- WHAT IS BEING ASKED
Search the entries below. Return every line that has "Birthday" in it.

- MATERIAL PROVIDED
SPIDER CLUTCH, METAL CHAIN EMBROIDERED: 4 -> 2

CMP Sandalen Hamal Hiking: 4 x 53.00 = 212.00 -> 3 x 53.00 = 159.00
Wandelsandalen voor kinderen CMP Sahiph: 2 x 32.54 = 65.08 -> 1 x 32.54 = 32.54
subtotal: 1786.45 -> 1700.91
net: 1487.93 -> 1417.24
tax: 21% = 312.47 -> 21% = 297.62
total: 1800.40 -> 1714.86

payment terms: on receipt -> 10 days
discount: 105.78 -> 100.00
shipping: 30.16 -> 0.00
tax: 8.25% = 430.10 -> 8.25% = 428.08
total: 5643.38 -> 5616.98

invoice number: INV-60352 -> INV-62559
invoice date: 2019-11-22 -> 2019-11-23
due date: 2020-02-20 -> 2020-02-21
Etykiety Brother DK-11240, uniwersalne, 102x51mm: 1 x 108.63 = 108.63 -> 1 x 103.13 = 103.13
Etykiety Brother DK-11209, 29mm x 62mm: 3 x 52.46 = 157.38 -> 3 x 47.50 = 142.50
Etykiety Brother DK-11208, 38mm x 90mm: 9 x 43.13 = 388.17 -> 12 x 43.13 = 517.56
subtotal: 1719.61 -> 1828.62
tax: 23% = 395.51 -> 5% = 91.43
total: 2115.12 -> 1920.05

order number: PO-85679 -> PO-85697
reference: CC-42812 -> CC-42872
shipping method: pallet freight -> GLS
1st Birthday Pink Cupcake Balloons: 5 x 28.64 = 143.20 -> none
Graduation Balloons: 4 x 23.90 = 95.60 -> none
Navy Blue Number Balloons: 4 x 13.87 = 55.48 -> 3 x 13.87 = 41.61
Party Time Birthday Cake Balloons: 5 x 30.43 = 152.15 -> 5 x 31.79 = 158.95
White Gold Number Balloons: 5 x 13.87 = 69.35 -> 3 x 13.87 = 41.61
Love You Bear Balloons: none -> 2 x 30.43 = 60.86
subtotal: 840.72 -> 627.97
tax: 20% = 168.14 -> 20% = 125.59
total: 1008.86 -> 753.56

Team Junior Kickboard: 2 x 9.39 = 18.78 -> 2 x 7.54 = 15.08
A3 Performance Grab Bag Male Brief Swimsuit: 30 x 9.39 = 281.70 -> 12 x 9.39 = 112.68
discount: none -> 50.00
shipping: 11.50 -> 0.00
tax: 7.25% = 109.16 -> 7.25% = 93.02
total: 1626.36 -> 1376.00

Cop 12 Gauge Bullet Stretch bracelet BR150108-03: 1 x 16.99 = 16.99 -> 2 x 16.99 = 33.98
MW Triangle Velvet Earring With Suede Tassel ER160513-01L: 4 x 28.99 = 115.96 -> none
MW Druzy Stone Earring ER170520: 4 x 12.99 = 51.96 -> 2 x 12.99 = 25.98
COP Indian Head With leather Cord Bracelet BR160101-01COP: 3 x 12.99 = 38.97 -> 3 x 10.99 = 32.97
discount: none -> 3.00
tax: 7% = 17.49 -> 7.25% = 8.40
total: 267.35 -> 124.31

- EXPECTED OUTPUT
1st Birthday Pink Cupcake Balloons: 5 x 28.64 = 143.20 -> none
Party Time Birthday Cake Balloons: 5 x 30.43 = 152.15 -> 5 x 31.79 = 158.95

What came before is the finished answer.